Czyste konto pana Grzesia
Zorganizowana szajka z Wybrzeża okradała założone przez siebie konta. Potem kradzieże zgłaszano w bankach, które zwracały pieniądze
Odwrócony phishing, tak nazywa się ta metoda oszustwa. Za pomocą podrabianych kart wypłacano pieniądze za granicą, a potem gotówka była zwracana przez banki. To one są w tej sprawie poszkodowanymi – opowiada Mariusz Marciniak, rzecznik gdańskiej prokuratury apelacyjnej, która prowadziła śledztwo w tej nietypowej sprawie.
Gdzie moje tysiące?
Trzy lata temu Eurobank powiadomił prokuraturę o podejrzeniu oszustwa. Jeden z jego klientów, Grzegorz K., najpierw przez dwa tygodnie pikietował przed gdańskim oddziałem banku, a potem pojechał do Wrocławia.

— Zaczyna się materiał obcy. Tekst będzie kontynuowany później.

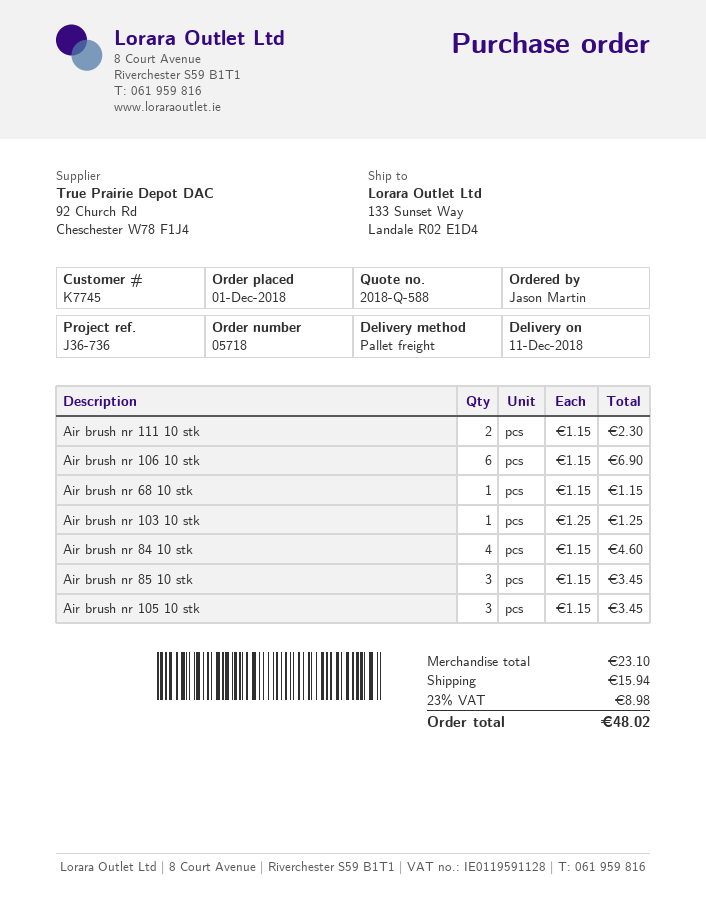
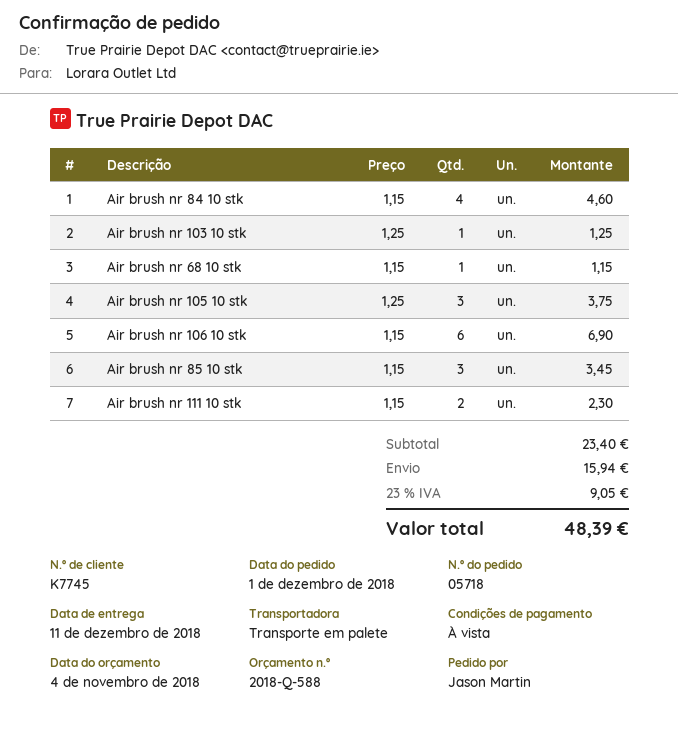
Air brush nr 105 10 stk: 3 x 1.15 = 3.45 -> 3 x 1.25 = 3.75
subtotal: 23.10 -> 23.40
tax: 23% = 8.98 -> 23% = 9.05
total: 48.02 -> 48.39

Urządził tam mały happening, w trakcie którego dwie młode dziewczyny rozpięły transparent z hasłem: „Lepiej oddać swoje pieniądze złodziejowi, niż zdeponować je w Eurobanku". Na niewielkiej tablicy, którą trzymał w ręku Grzegorz K., można było przeczytać: „Eurobank przyczynił się do kradzieży moich pieniędzy". Mężczyzna przez kilka godzin próbował zniechęcić do korzystania z usług banku klientów wchodzących do jednego z oddziałów. – Nie ufajcie Eurobankowi! Niech pan nie wypłaca z tego bankomatu! Zostałem oszukany na 62 tys. zł! – krzyczał.